Artistic Research / Künstlerische Forschung

Meine künstlerische Forschung untersucht verkörperte Formen von Sorge, Erschöpfung und sozialer Reproduktion. Ausgangspunkt ist die Erfahrung von Care‑Arbeit als gesellschaftlich strukturierte, affektive und körperlich wirksame Praxis, die sich in Prozessen der Sorge, Überlastung und Regeneration manifestiert.

Im Zentrum steht die Frage, wie Erschöpfung als verkörpertes Phänomen erfahrbar, reflektierbar und transformierbar gemacht werden kann – nicht nur als individuelles Erleben, sondern als Resultat gesellschaftlich strukturierter Bedingungen. Dabei arbeite ich entlang von Ansätzen der Care‑Ethik, feministischer Theorie sozialer Reproduktion und verkörpertem Wissen.
Meine Forschung verbindet prozessbasierte künstlerische Praxis mit reflexiver Methodik: In kollaborativen, körperbasierten Formaten mit Sorgeverantwortlichen werden ästhetische Versuchsanordnungen entwickelt, die Care als kollektive Erfahrung zugänglich machen. Diese Formate dienen zugleich als Forschungsfeld: sie generieren Wissen darüber, wie Sorge, Erschöpfung und Regeneration erlebt, geteilt und kommuniziert werden.

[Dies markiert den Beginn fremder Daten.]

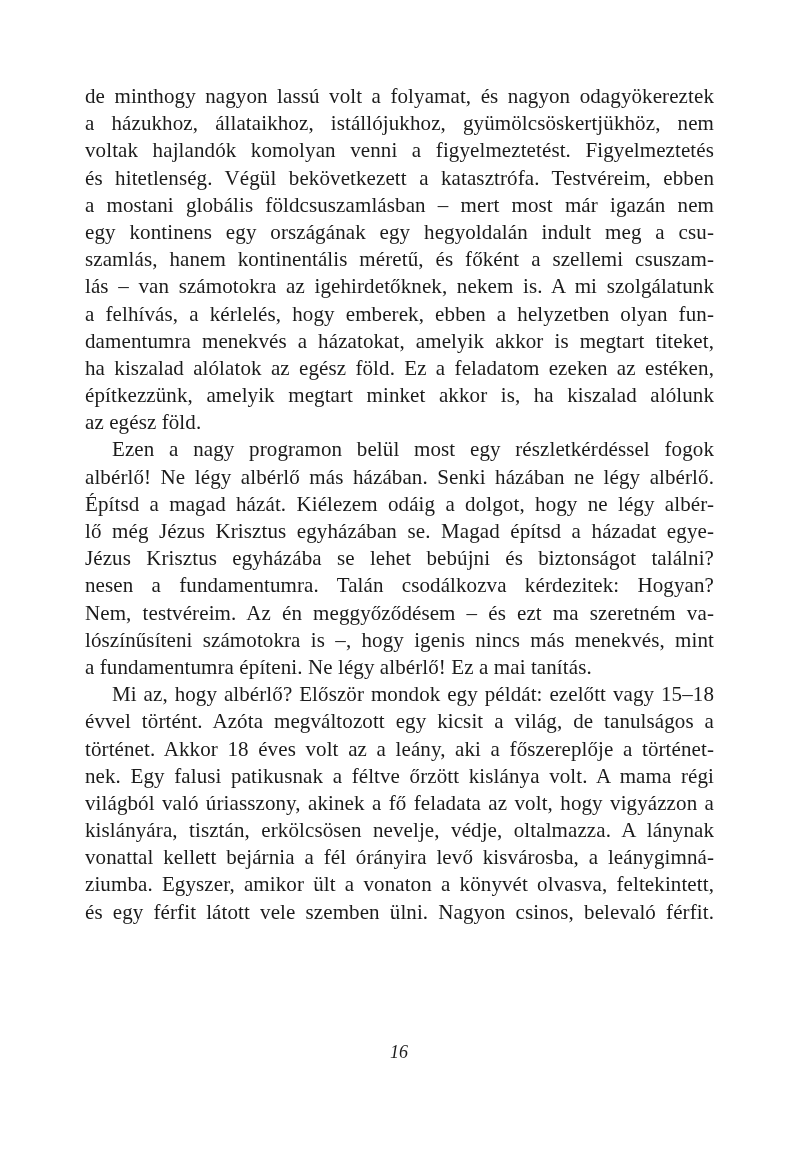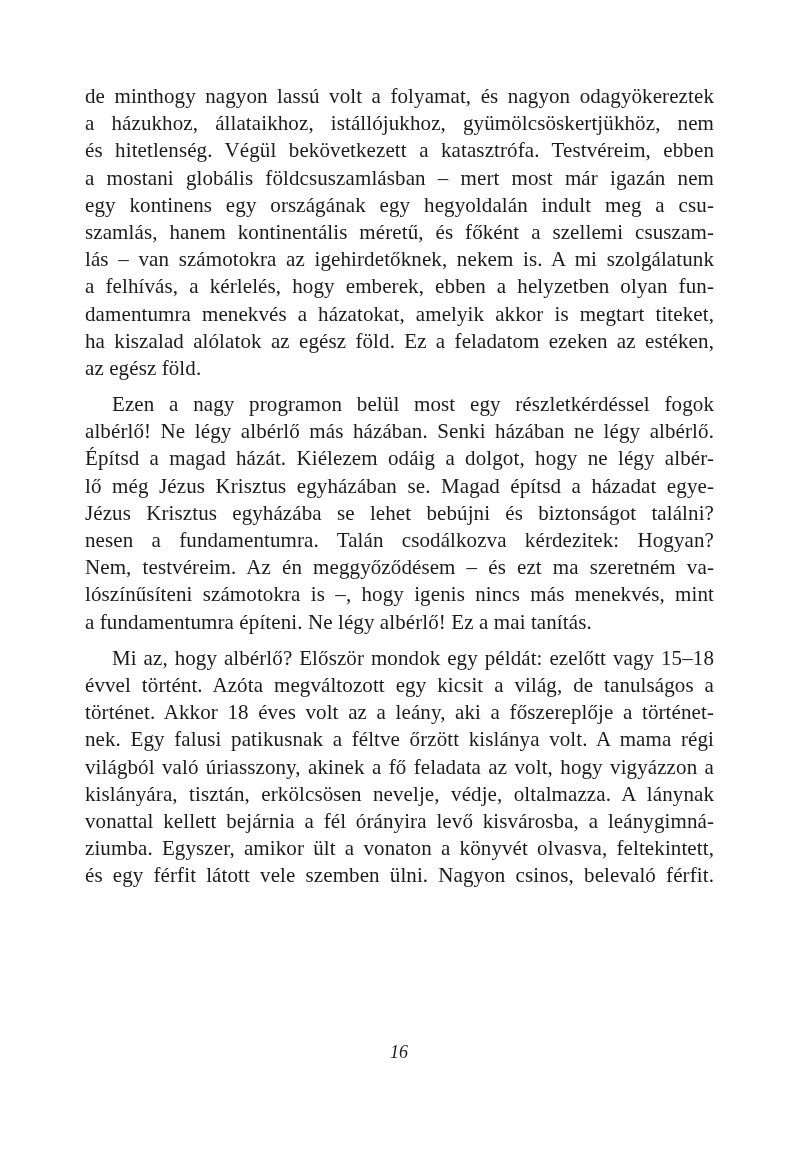--- a/index.html
+++ b/index.html
@@ -60,6 +60,7 @@
       <div class="paragraph">
         <div class="line">de minthogy nagyon lassú volt a folyamat, és nagyon odagyökereztek</div>
         <div class="line">a házukhoz, állataikhoz, istállójukhoz, gyümölcsöskertjükhöz, nem</div>
+        <div class="line">voltak hajlandók komolyan venni a figyelmeztetést. Figyelmeztetés</div>
         <div class="line">és hitetlenség. Végül bekövetkezett a katasztrófa. Testvéreim, ebben</div>
         <div class="line">a mostani globális földcsuszamlásban – mert most már igazán nem</div>
         <div class="line">egy kontinens egy országának egy hegyoldalán indult meg a csu-</div>

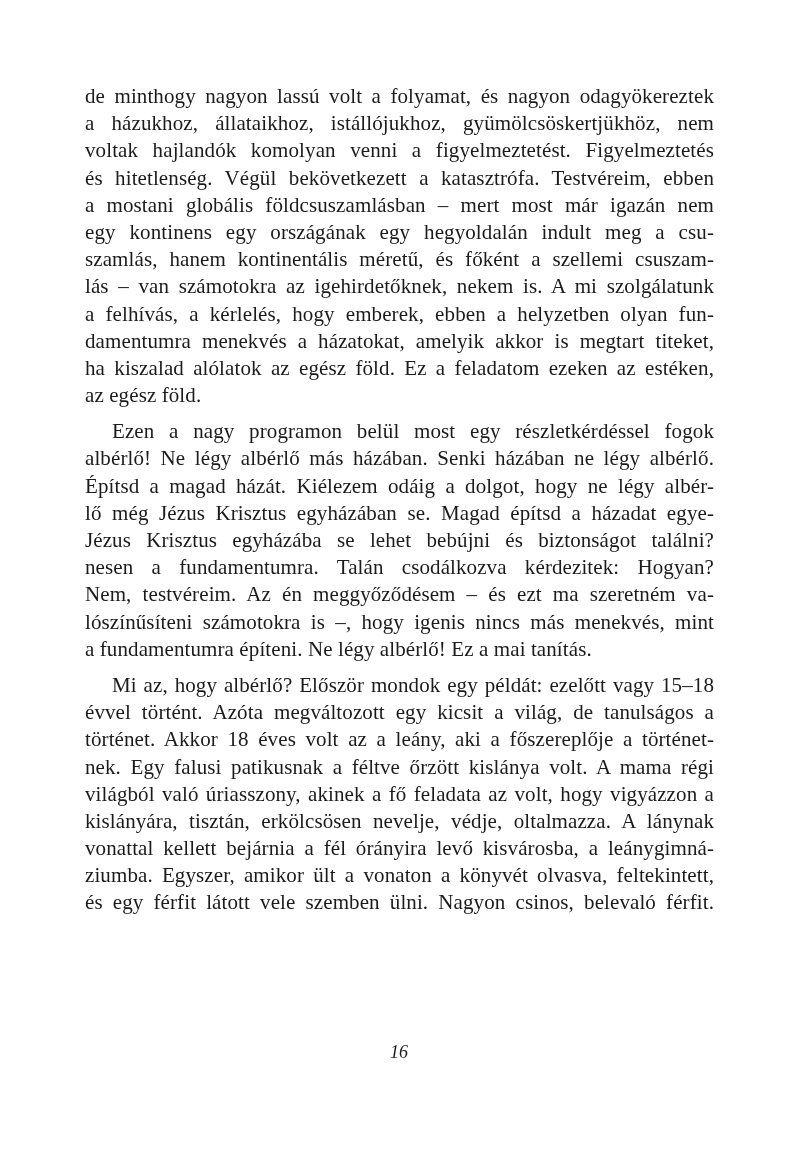--- a/index.html
+++ b/index.html
@@ -69,6 +69,7 @@
         <div class="line">a felhívás, a kérlelés, hogy emberek, ebben a helyzetben olyan fun-</div>
         <div class="line">damentumra menekvés a házatokat, amelyik akkor is megtart titeket,</div>
         <div class="line">ha kiszalad alólatok az egész föld. Ez a feladatom ezeken az estéken,</div>
+        <div class="line">építkezzünk, amelyik megtart minket akkor is, ha kiszalad alólunk</div>
         <div class="line para-end">az egész föld.</div>
       </div>
       <div class="paragraph">

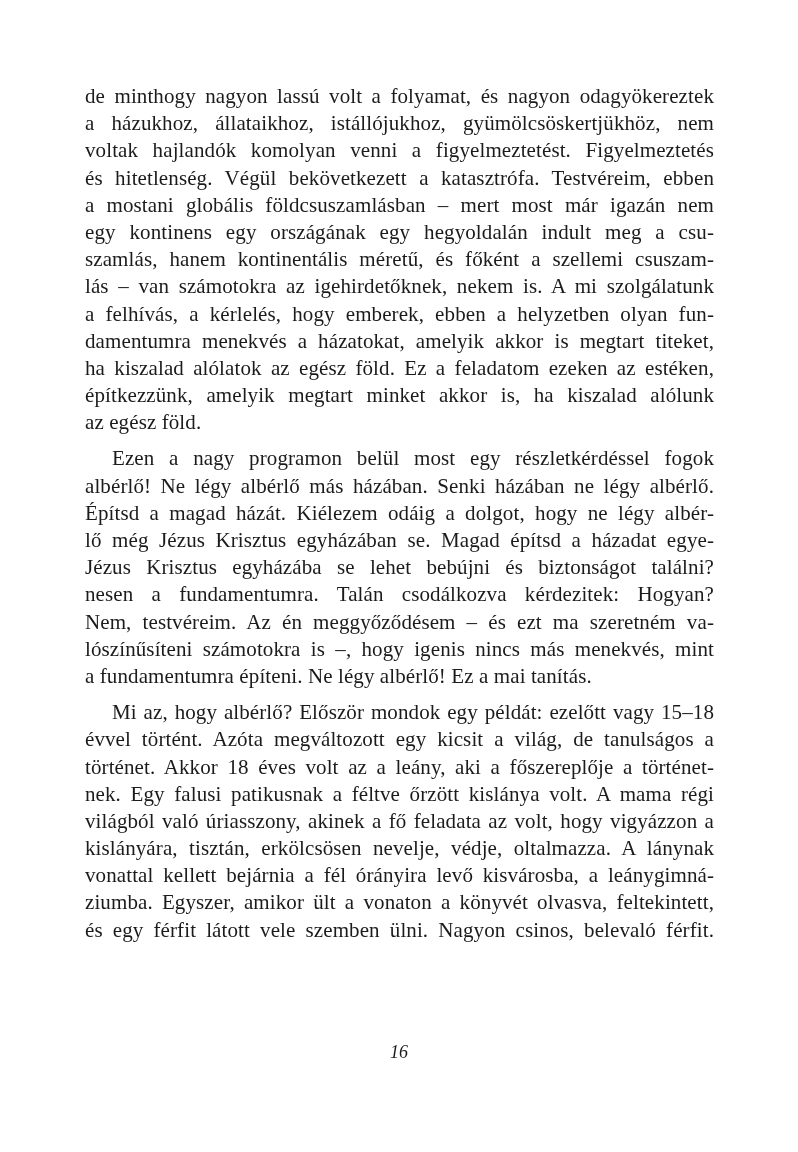--- a/index.html
+++ b/index.html
@@ -36,7 +36,6 @@
   }
   .line.indent {
     text-indent: 27px;
-    margin-top: 9px;
   }
   .line.para-end {
     text-align-last: left;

Die entwickelte Praxis versteht sich als Beitrag zu aktuellen Diskursen über Care, verkörperte Erfahrung und soziale Reproduktion, indem sie ästhetische Formate als epistemische Werkzeuge einsetzt, die über konventionelle Formen von Wissen hinausgehen und kollektive Perspektiven auf strukturelle Überlastung sichtbar machen.